前回引用した英会話教材"American Streamline" Departureに
"Last night there was an earthquake in Mandanga. The earthquake destroyed the Central
Bank."とでてきます。
The earthquake の The は前にでてきた earthquake を指しているのはすぐわかると思いますが、Central Bank は、初めてでてくるのになぜ the がついているのでしょうか。この Central Bank (中央銀行)は日本銀行のような公的銀行で一つしかないから the がついているのです。文法的知識があると、この文章を読んだ瞬間にそのようなことがわかります。
the United States of America の the もそうで Have you been to the States? と聞かれたら、この the States は the United States of Americaの略ですから、the は省略できません。
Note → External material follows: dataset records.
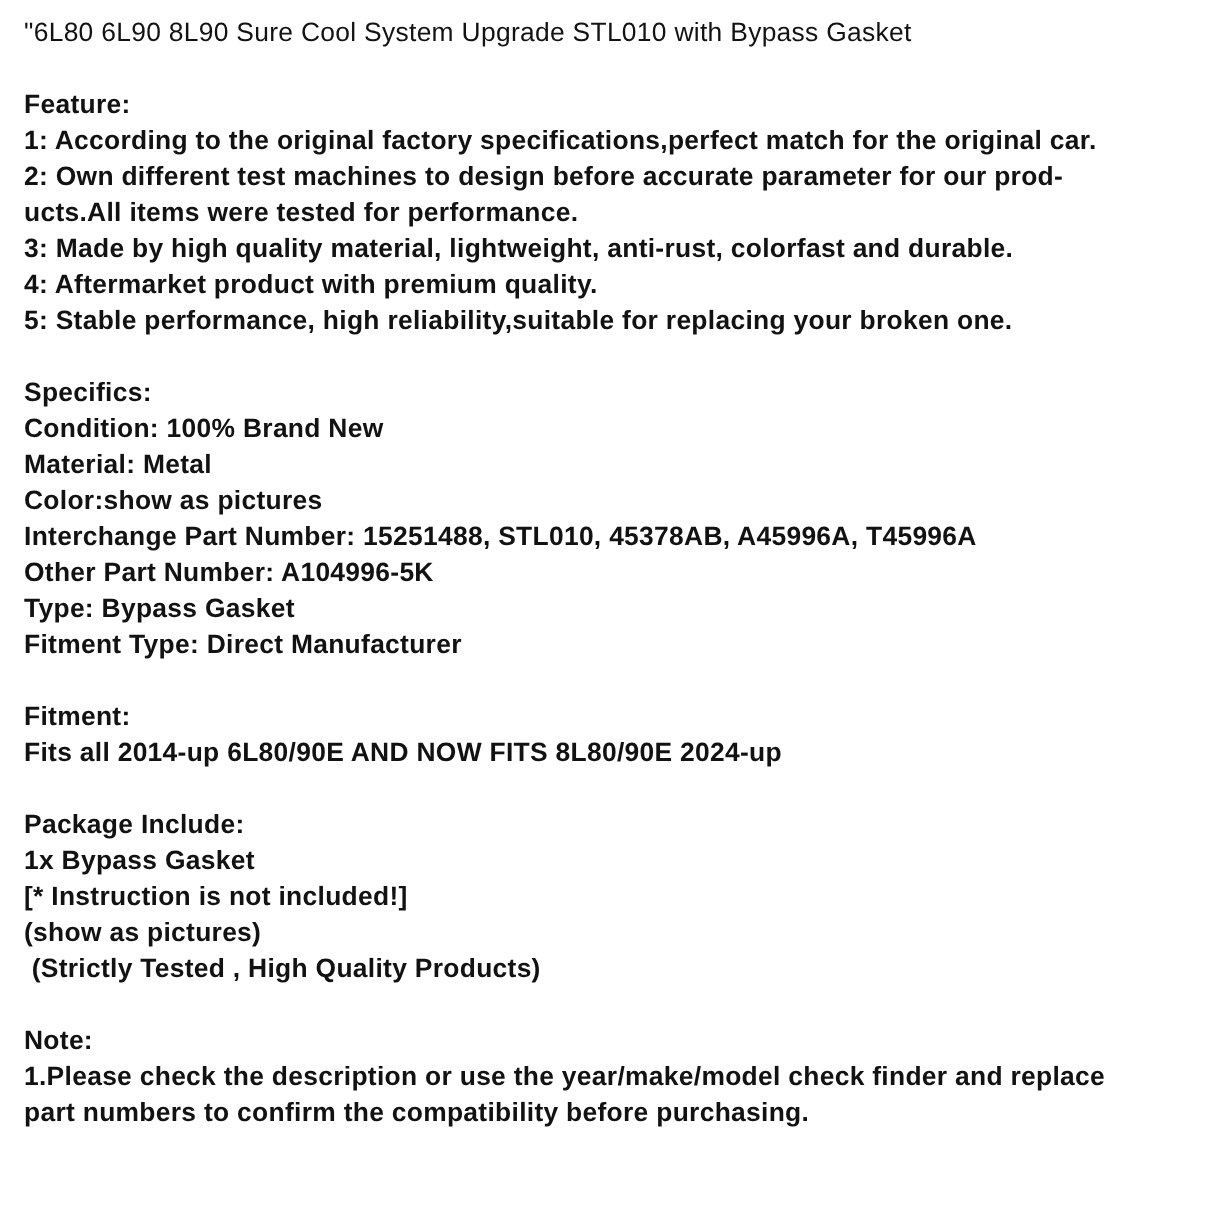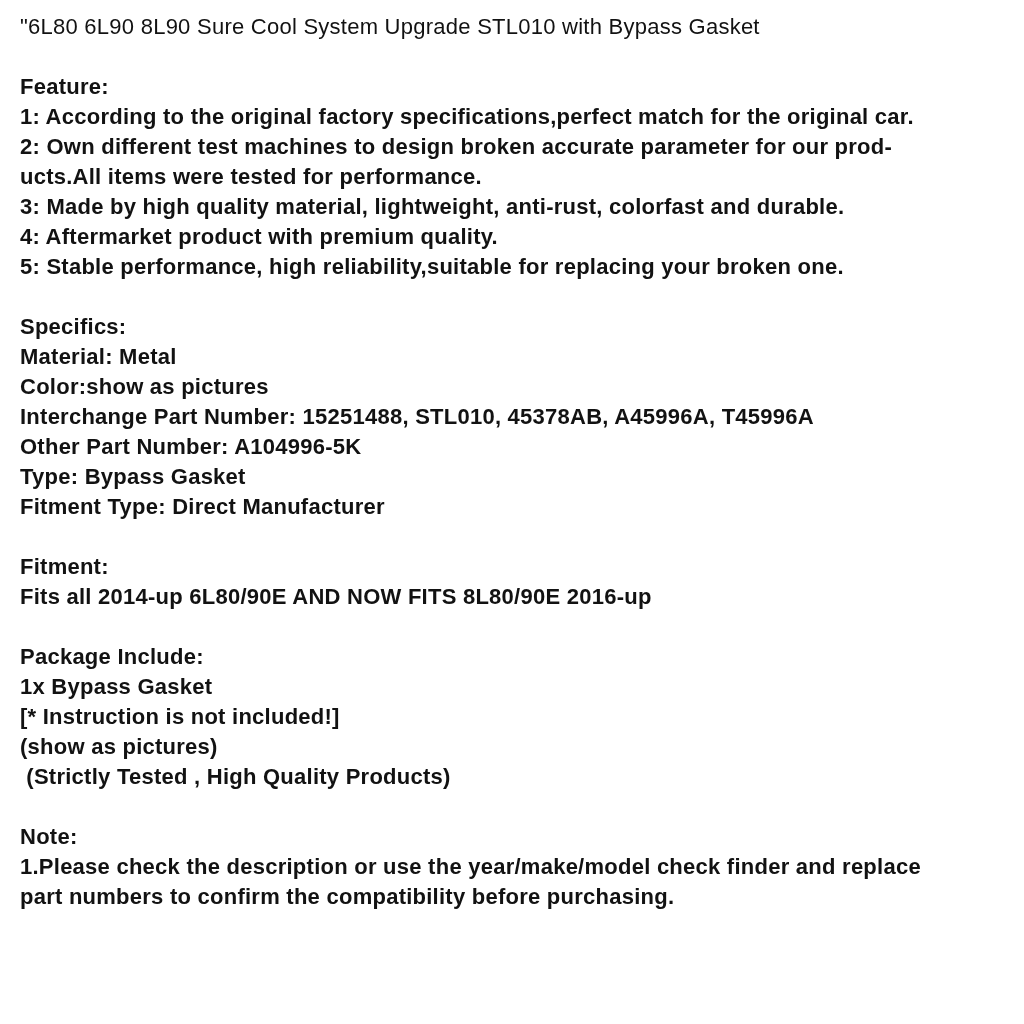--- a/index.html
+++ b/index.html
@@ -44,7 +44,7 @@
       <div class="section">
         <div class="line heading">Feature:</div>
         <div class="line">1: According to the original factory specifications,perfect match for the original car.</div>
-        <div class="line">2: Own different test machines to design broken accurate parameter for our prod-</div>
+        <div class="line">2: Own different test machines to design before accurate parameter for our prod-</div>
         <div class="line">ucts.All items were tested for performance.</div>
         <div class="line">3: Made by high quality material, lightweight, anti-rust, colorfast and durable.</div>
         <div class="line">4: Aftermarket product with premium quality.</div>

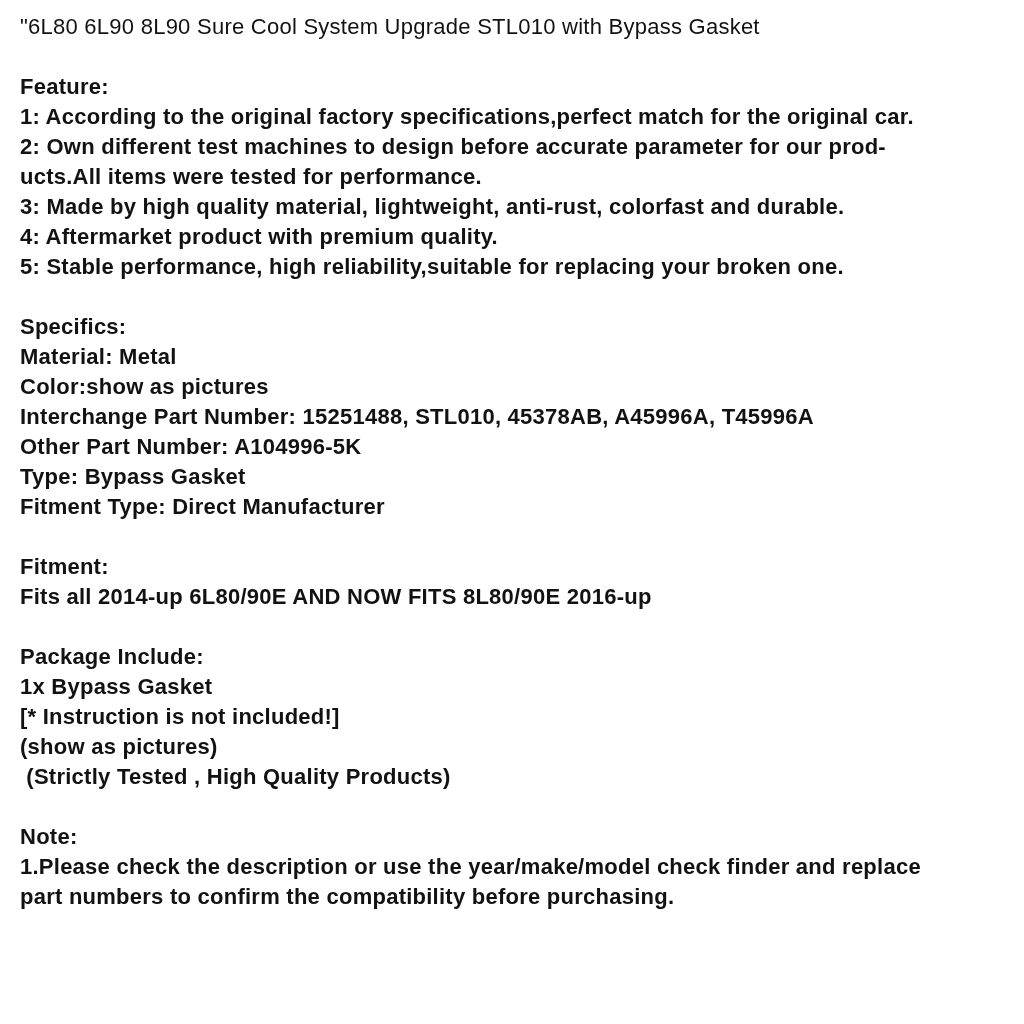--- a/index.html
+++ b/index.html
@@ -52,6 +52,7 @@
       </div>
       <div class="section">
         <div class="line heading">Specifics:</div>
+        <div class="line">Condition: 100% Brand New</div>
         <div class="line">Material: Metal</div>
         <div class="line">Color:show as pictures</div>
         <div class="line">Interchange Part Number: 15251488, STL010, 45378AB, A45996A, T45996A</div>

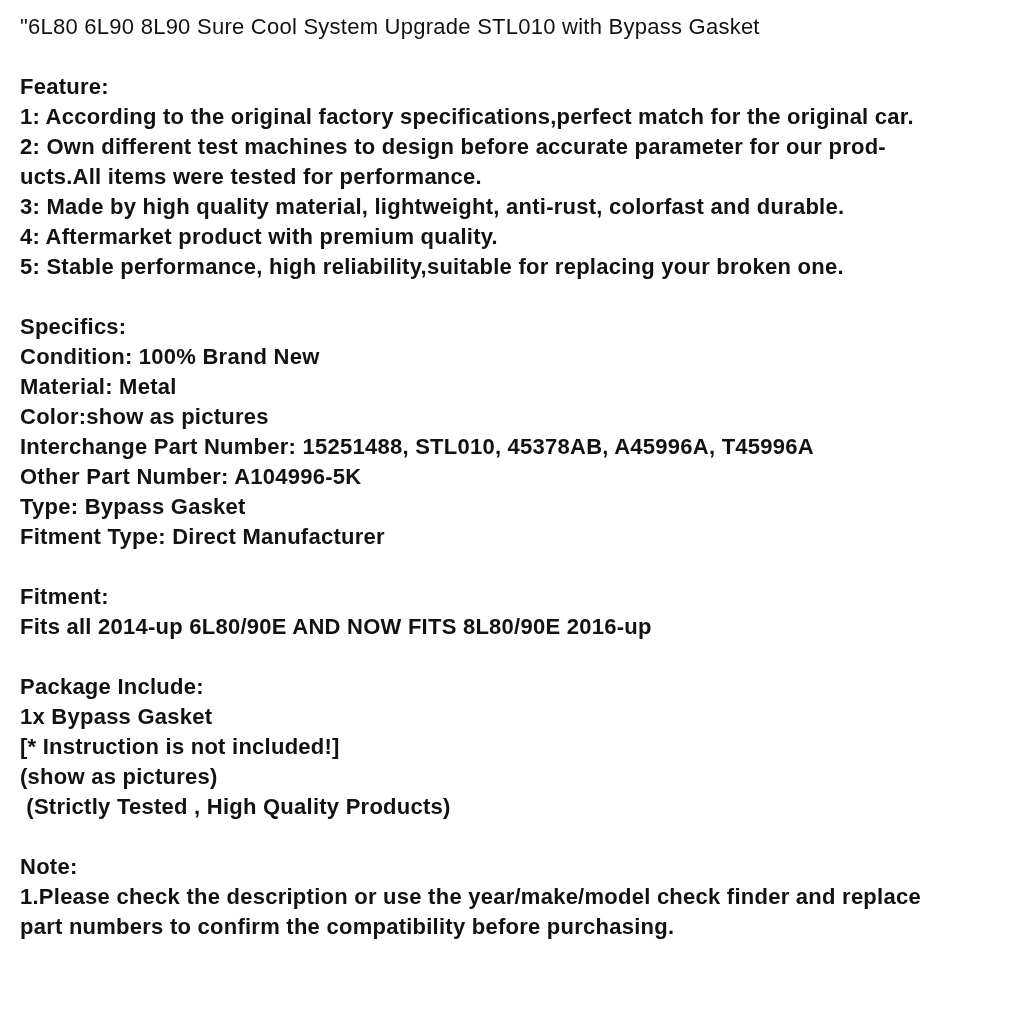--- a/index.html
+++ b/index.html
@@ -62,7 +62,7 @@
       </div>
       <div class="section">
         <div class="line heading">Fitment:</div>
-        <div class="line">Fits all 2014-up 6L80/90E AND NOW FITS 8L80/90E 2016-up</div>
+        <div class="line">Fits all 2014-up 6L80/90E AND NOW FITS 8L80/90E 2024-up</div>
       </div>
       <div class="section">
         <div class="line heading">Package Include:</div>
実はこの定冠詞は英文法の中でも最も難しい分野なのですが、あまり専門的にやる必要はありません。あくまで読解力向上のためということにするべきでしょう。ちなみに日本人英語学習者にとって最も難しいのは、この定冠詞/不定冠詞と単数/複数、時制の一致で、これだけはどんなに努力してもネーティブスピーカーにかないません。この定冠詞とか単数/複数について勉強したいという上級者あるいは文法が好きでたまらないという人に参考書を記しておきます。
「英語のなかの複数と冠詞」 小泉賢吉郎著 ジャパンタイムズ発行
(例えばI like a girl. と I like girls. とどう違うかが理論的に説明されている労作)
文法をこのような観点からやっていくと面白くなります。なにしろにっくき(?)ネーティブスピーカーと対等になれる武器はこれしかないわけですから。
話はそれますが、ネーティブと言ってもいろいろです。語感のするどくない人に聞くと何を聞いてもわからないときもあります。例えば筆者が何年か前にある契約書がわからなくて、大学を卒業したばかりのアメリカ人に文章の読解について質問したのですが、筆者のわからないところにいく前に冒頭のBoth partiesのpartiesでひっかかってしまったんです。partyの意味がわからないというのです。この場合は、契約書ですから「当事者」という意味で、Both partiesは「両当事者」と訳すべきなんですね。ところがこのアメリカ人は契約書なんて読むのが初めてだったので、全然わからなかったわけです。
面白かったのは、またある別の人は何を聞いてもわからなかったんですが、答えられることを聞くと喜んで得意になって教えてくれました。こんなわけですから、英文のリライトとかチェックとかですと、能力がない人ですとまったく役に立たないわけです。
さて話はもどって文法がどうしても面白くならないという人は参考書を一冊読んでおけばよいでしょう。つまらないものを勉強する絶好の場所(?)、トイレで毎日読めば3ヶ月もあれば読めると思います。初級者にも上級者にもためになるものを一冊だけ推薦しておきます。
「明快解説英語の基本」 牧 雅夫著 北星堂書店
ただし推薦された本でも自分で読んでよくわかる、あるいはわかりやすくなければ買わないほうがよいでしょう。書店で手にとってよくわかるものであればなんでもよいと思います。
さて読解力向上についてはとりあえずこれで終わりにしますが、語彙を増やし、文法をきちんと理解すると読解力がアップすることが、おわかりいただけたと思います。